I looked at Mark. I didn’t think it would really matter where we went. I shrugged my shoulders, unsure where I wanted to go. Then it came to me, the library. Mark smiled. I smiled back, but it was a bit uneasy, how did he know where I wanted to go?
“Break’s over kids, let’s get back to hunting ghosts, shall we?” Brian asked.
Everyone scattered, clamoring up and down the stairs. The quicker they got to their location, the more questions they could ask. It only took a moment for Mark and me to get settled into the library.
“This is Mark, we are settled into the library and ready to get this next round started.”

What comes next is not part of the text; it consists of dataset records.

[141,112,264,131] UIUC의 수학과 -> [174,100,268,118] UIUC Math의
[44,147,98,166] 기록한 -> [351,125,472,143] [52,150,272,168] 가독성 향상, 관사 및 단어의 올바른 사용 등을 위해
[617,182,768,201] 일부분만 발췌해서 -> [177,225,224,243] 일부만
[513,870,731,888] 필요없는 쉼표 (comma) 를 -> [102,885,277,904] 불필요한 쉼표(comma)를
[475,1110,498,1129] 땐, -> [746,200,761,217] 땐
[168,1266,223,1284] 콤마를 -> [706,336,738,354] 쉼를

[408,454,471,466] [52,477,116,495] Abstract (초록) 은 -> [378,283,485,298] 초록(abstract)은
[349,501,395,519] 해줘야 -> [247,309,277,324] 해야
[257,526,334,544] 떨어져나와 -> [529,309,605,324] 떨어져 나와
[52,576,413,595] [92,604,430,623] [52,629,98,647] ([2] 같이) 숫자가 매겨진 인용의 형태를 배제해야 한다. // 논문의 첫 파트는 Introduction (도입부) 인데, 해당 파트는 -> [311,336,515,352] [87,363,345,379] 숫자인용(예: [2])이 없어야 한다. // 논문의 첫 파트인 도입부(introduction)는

We started our recorders, placing them on the table that was between our two chairs. “EVP session, library, Martin Manor, October 23, 2011, 7:30pm. I’m Mark, and this is Jessica with me,” Mark introduced us.
“Hello again,” I said.
“Hello,” came a soft voice.
It caused me to pause. Mark had never opened with a greeting before, and certainly not after me. I guess there is a first time for everything though. I shrugged it off and moved forward.
“Has any of the other spirits decided to come out to talk with us tonight?” I asked.
“Not yet,” came the soft voice again.
It caused me to pause again, but perhaps Mark was actually able to hear the ghost and he was interpreting. I wasn’t exactly looking at him, but focused on how the air felt.
“Do you think they will?”
“Perhaps, if they feel comfortable.” This time the voice was just as soft and there was not the same pause as had been there before. I felt Mark stiffen, I turned towards him.
“Why are you answering my questions?” I asked him, a bit perplexed.
“I’m not,” he started. “Wait, what do you mean answering your questions?”
“The hello, not yet, perhaps if they feel comfortable?” I said.
There was a large pause, I dared to take a peak at Mark’s face. It was pure shock. I didn’t think it was possible for him to look quite so startled.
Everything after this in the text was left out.